With regard to the "Royal Oak" incident, there has been a good deal said to-night, but I can only say that I adhere now to what I said at Question Time. There seems to be a suggestion in certain parts of the House, or by certain hon. Members at any rate, that the Admiralty is doing something unusual in regard to these courts-martial. It is merely acting according to a long-established principle, and when the hon. Member for North Camberwell (Mr. Ammon) suggests that we have adopted a "hush, hush" policy, I would like to assure him that he is entirely mistaken. I am perfectly certain that, had he been in the position of the First Lord when this incident was first brought forward in this House, he would have given exactly the same answer.
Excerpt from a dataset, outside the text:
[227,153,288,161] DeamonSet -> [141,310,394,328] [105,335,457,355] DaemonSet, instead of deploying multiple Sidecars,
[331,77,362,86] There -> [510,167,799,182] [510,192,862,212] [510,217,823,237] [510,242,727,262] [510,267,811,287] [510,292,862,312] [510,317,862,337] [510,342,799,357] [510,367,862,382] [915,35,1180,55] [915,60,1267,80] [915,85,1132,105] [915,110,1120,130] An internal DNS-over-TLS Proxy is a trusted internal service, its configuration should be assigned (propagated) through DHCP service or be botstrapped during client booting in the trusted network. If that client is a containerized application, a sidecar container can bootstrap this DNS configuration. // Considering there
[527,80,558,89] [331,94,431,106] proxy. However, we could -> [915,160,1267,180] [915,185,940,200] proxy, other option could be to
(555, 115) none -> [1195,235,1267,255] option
It is obvious that a long and detailed report coming from Malta could not be carefully considered and reviewed in the twinkling of an eye, and the very fact that this case had been brought into the Press before we really had received the details was all the more reason for the Admiralty taking the greatest care and exercising the most profound discrimination before it gave its views on the matter in this House. I can only hope that the wishes that were expressed so well by my hon. and gallant Friend the Member for Lewes (Rear-Admiral Beamish) will appeal to the House as a whole, and that we shall be allowed to look after the interests of the Navy in what we believe to be the best way until it is proved by anything which we have done that that is not the case.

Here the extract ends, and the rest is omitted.